> [ABOUT THIS TASK]: Give only the lines from the one containing "font-size:21px;" through the end of the material below, exactly as written.

> [RECORDS TO PROCESS]:
((

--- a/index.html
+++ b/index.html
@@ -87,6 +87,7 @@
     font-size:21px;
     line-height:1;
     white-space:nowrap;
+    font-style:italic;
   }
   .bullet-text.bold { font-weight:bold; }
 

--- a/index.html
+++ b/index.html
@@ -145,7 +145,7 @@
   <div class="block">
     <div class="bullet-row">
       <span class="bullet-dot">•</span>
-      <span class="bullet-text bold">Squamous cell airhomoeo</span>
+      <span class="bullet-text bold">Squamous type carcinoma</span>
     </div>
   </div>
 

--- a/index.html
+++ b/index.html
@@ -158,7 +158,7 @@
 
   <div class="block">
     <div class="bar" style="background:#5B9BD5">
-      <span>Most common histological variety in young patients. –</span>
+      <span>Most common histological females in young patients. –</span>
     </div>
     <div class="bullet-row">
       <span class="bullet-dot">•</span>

))

> [SOLUTION TO THE PROBLEM]:
     font-size:21px;
     line-height:1;
     white-space:nowrap;
+    font-style:italic;
   }
   .bullet-text.bold { font-weight:bold; }
 

--- a/index.html
+++ b/index.html
@@ -145,7 +145,7 @@
   <div class="block">
     <div class="bullet-row">
       <span class="bullet-dot">•</span>
-      <span class="bullet-text bold">Squamous cell airhomoeo</span>
+      <span class="bullet-text bold">Squamous type carcinoma</span>
     </div>
   </div>
 

--- a/index.html
+++ b/index.html
@@ -158,7 +158,7 @@
 
   <div class="block">
     <div class="bar" style="background:#5B9BD5">
-      <span>Most common histological variety in young patients. –</span>
+      <span>Most common histological females in young patients. –</span>
     </div>
     <div class="bullet-row">
       <span class="bullet-dot">•</span>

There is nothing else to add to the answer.